The UK is a world leader in tackling this area, recently doubling aid spent combatting modern slavery to £150 million. Its Modern Slavery Act of 2015 is looked to as a model for other nations, and it is pleasing to see that Australia will soon follow suit, with the creation of an equivalent act this year.
Commonwealth flags line London's Pall Mall ahead of the summit. (Credit: Dominic Dudley/Shutterstock)
But while Commonwealth members – large, small, rich and poor – have all declared modern slavery illegal, it continues to exist on a shocking and unacceptable scale. More needs to be done, faster.
Last month, the Walk Free Foundation released a report Towards a Common Future: Achieving SDG 8.7 which delved deep into how Commonwealth governments are responding to modern slavery. Built upon data, to be released later this year in the 2018 Global Slavery Index, Walk Free is building a robust knowledge base to inform action, drive legislative change in key countries and harness the power of business to bring new resources to this issue.
In 2014, the International Labour Organization estimated that forced labour generated annual profits of US$150 billion
The Commonwealth Human Rights Initiative (CHRI) launched its report Creating an Effective Coalition to Achieve SDG 8.7, last month, with recommendations for change that build on its 30 years of tireless work to achieve the practical realisation of human rights for all Commonwealth citizens.
In a unprecedented move, the two co-ordinated reports were released at the Commonwealth Heads of Goverment Meeting (CHOGM) held in London last month. Focused specifically on Sustainable Development Goal (SDG) 8.7 – which calls on governments to take immediate and effective measures to end forced labour, modern slavery, and human trafficking, as well as child labour in all its forms by 2030 – both reports found significant challenges, but also signs of positive action that can be built upon.
A young Delhi factory worker, SDG 8.7 aims to end to child labour by 2030. (Credit: Paul Prescott/Shutterstock)
Most Commonwealth countries have legislation covering all forms of exploitation under SDG 8.7 but much more can be done around implementation. For instance, just three Commonwealth countries – the United Kingdom, Cyprus and Jamaica – have ratified the Forced Labour Protocol of 2014, a legally binding landmark treaty that sets out comprehensive measures to address slavery today. And beyond the UN Trafficking Protocols, only 13 nations have criminalised forced marriage – which disproportionately affects women and girls.
In 2014, the International Labour Organization estimated that forced labour generated annual profits of US$150 billion, and actions to engage with business – whose supply chains can house whole networks of vulnerable people if left unchecked – have been insufficient to date.
India has reduced child marriage by nearly half by increasing education opportunities for girls and raising awareness
This is not a criticism – it is a call to action. For there have been successes – UNICEF statistics from earlier this year revealing that India had reduced child marriage by nearly half by increasing education opportunities for girls and raising awareness of the issue.

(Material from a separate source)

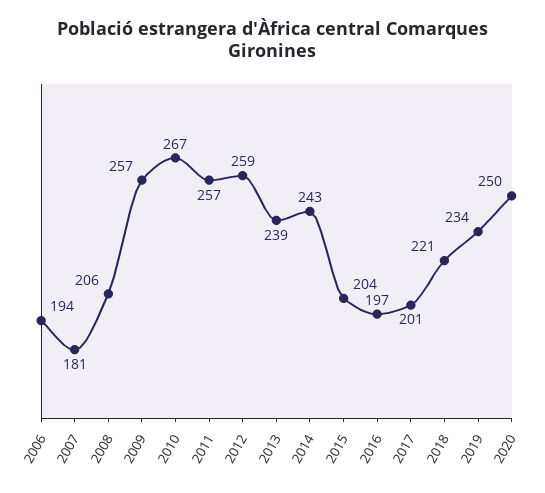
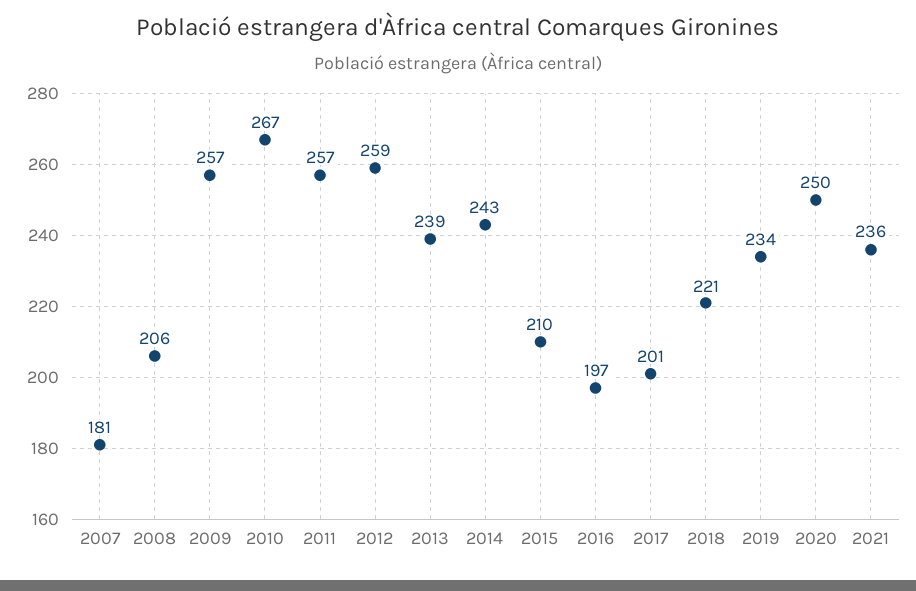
2006: 194 -> none
2015: 204 -> 210
2021: none -> 236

But as a Commonwealth, we are not on track for the 2030 agenda, which is why we jointly called for the Commonwealth to leave the London summit with a commitment to help member nations end modern slavery, to implement Walk Free’s 10-point action, create the "effective coalition" called for in CHRI’s report, and form a Commonwealth Business and Government Forum.
The UK’S role as Commonwealth Chair-in-Office for the next two years will be crucial. By presenting a united front, with effective co-ordination at the highest levels of government and business, we can strike down modern slavery for good.
Andrew Forrest AO is founder and chairman of the Walk Free Foundation. Lord Carlile of Berriew OBE was formerly independent reviewer of UK terrorism legislation.